Can defendants move to exclude all evidence of the amount billed for plaintiff’s past medical care after Howell?

Yes, the defense can move to exclude all evidence of the amount billed for a plaintiff’s past medical care assuming, of course, that the defense can prove that the plaintiff does not remain liable for the difference between the amount billed for the services and the amount paid by insurance. Whether a motion to exclude all evidence of the amount billed for past medical care will be granted depends on whether the trial court in a given case determines that evidence of the amount billed is, or is not, relevant either to plaintiff’s claims for future medical expenses or for pain and suffering. Again, because the defense in Howell did not argue that all evidence of past medical charges was irrelevant, the Howell court expressly stated that it was not deciding whether such evidence was relevant to either plaintiff’s damages for future medical care or, plaintiff’s claim for pain and suffering. Therefore, the onus is on defense counsel to persuade the court in future cases that the amount billed for plaintiff’s past medical care has no relevance to plaintiff’s claims for future medical expenses and plaintiff’s pain and suffering.

Under what circumstances are defendants likely to face greater difficulty excluding all evidence of the amount billed for a plaintiff’s past medical care?

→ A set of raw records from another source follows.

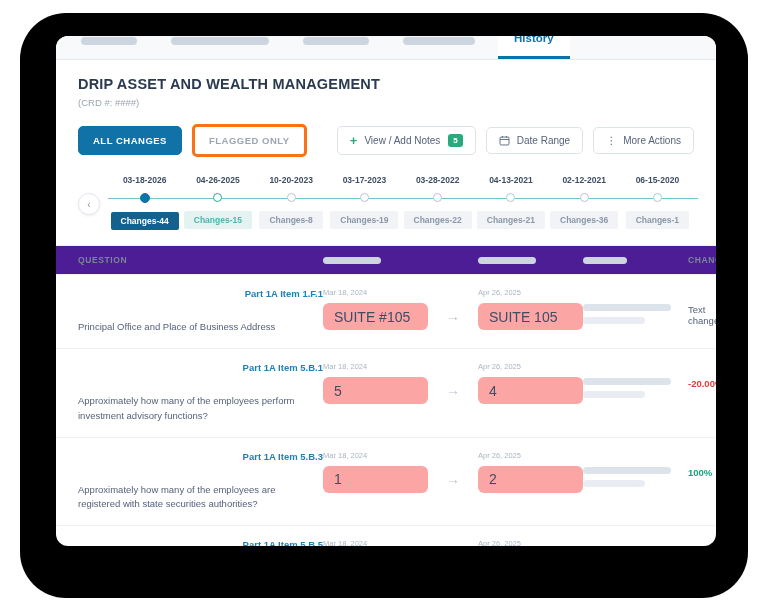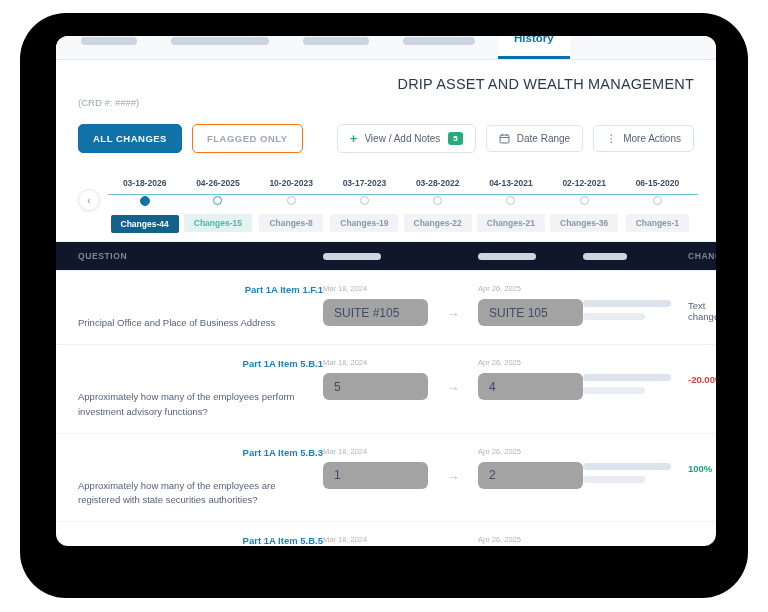--- a/index.html
+++ b/index.html
@@ -66,9 +66,8 @@
   
   #page-header { padding: 16px 22px 0 22px; }
   #page-title {
-    font-size: 14.5px; font-weight: normal; color: #2b3a4f;
+    font-size: 14.5px; font-weight: bold; color: #2b3a4f;
     letter-spacing: .2px;
-    text-align: right;
   }
   #crd-number { font-size: 9.5px; color: #9aa6b5; margin-top: 5px; }
 

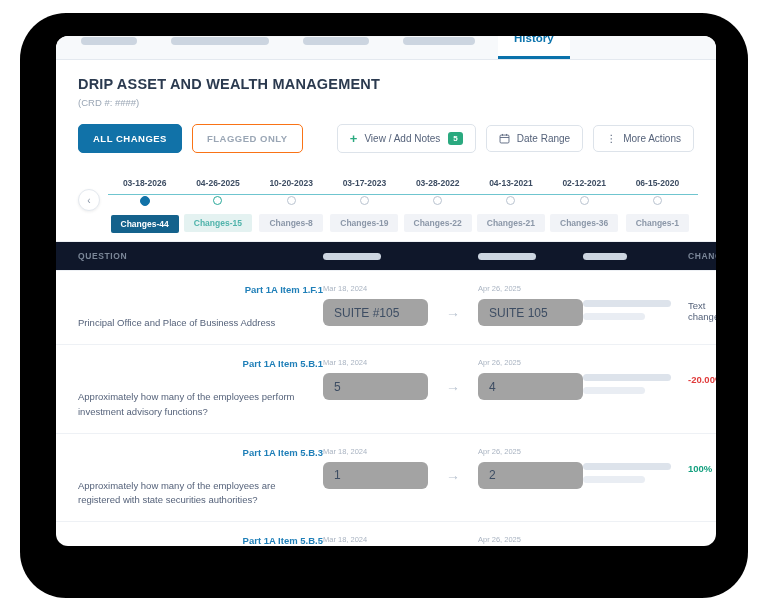--- a/index.html
+++ b/index.html
@@ -82,7 +82,7 @@
   }
   #filter-all-changes { background: #1172a8; color: #ffffff; border: 1px solid #1172a8; }
   #filter-flagged-only {
-    background: #ffffff; color: #9aa6b5; border: 1px solid #f97316;
+    background: #ffffff; color: #9aa6b5; border: 3px solid #f97316;
     margin-left: 10px;
   }
 

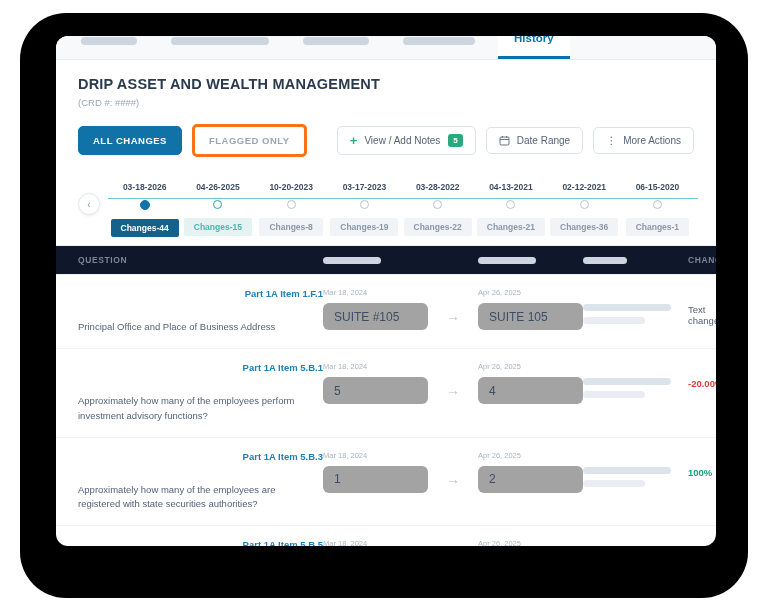--- a/index.html
+++ b/index.html
@@ -120,7 +120,7 @@
     z-index: 3;
   }
   #timeline-track {
-    position: absolute; left: 30px; right: 0; top: 7px;
+    position: absolute; left: 30px; right: 0; top: 0;
     display: flex;
   }
   #timeline-line {

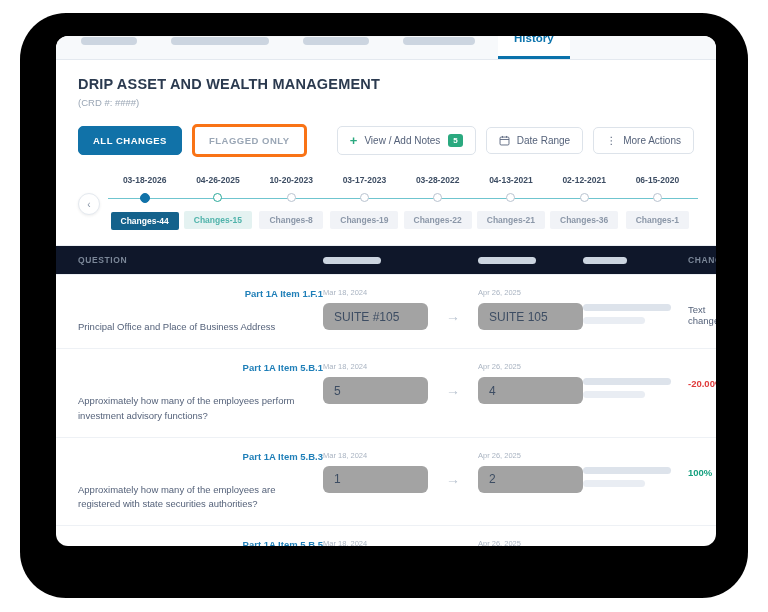--- a/index.html
+++ b/index.html
@@ -156,7 +156,7 @@
   #table { margin-top: 6px; }
   #table-header {
     display: flex; align-items: center;
-    background: #0f172a;
+    background: #4c1d95;
     border-top: 1px solid #edf0f4;
     border-bottom: 1px solid #edf0f4;
     height: 30px;

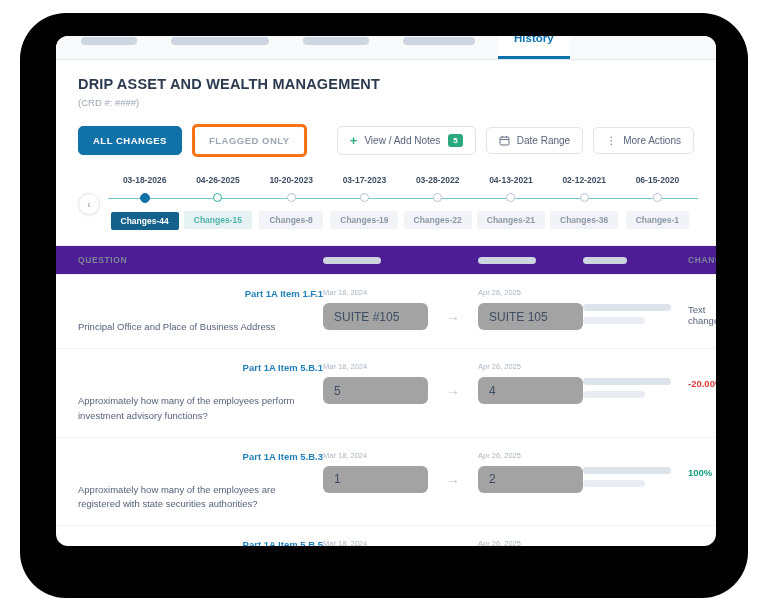--- a/index.html
+++ b/index.html
@@ -190,12 +190,12 @@
   }
   .cell-date { font-size: 7.5px; color: #aab4c2; margin-bottom: 6px; }
   .value-pill {
-    background: #a3a3a3;
+    background: #fca5a5;
     border-radius: 6px;
     height: 27px;
     display: flex; align-items: center;
     padding: 8px 11px;
-    font-size: 12px; color: #3d4d63;
+    font-size: 14px; color: #3d4d63;
   }
   .arrow-icon { color: #b9c3d0; font-size: 14px; margin-top: 21px; line-height: 1; }
   .bars { margin-top: 16px; }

Since it should not be difficult to persuade a court that the amount billed for a plaintiff’s past medical care is no more or less indicative of the extent of the plaintiff’s pain and suffering than is the amount actually paid for such care, defendants likely will face greater difficulty excluding all evidence of the amount billed for past medical care in cases involving claims that the plaintiff will need future medical care. In particular, it can be expected that when a plaintiff’s expert contends that the plaintiff will need the same treatment he or she received in the past, such as physical therapy or a particular type of surgery, like knee replacement, plaintiffs will maintain that the amount billed for such services in the past evidences the likely cost of such services in the future. In response, defendants likely will contend that an expert for the plaintiff can opine as to the anticipated cost of such future services without relying on evidence of what the plaintiff was charged for the services in the past. However, if the defense contests the opinion of plaintiff’s expert as to the anticipated cost of the future treatment, and the amount the plaintiff was previously billed dovetails with the opinion of the plaintiff’s expert, the defense may be hard-pressed to exclude the plaintiff’s previous charges from the evidence.

The deadline to grant a rehearing or modification has been extended to November 16, 2011.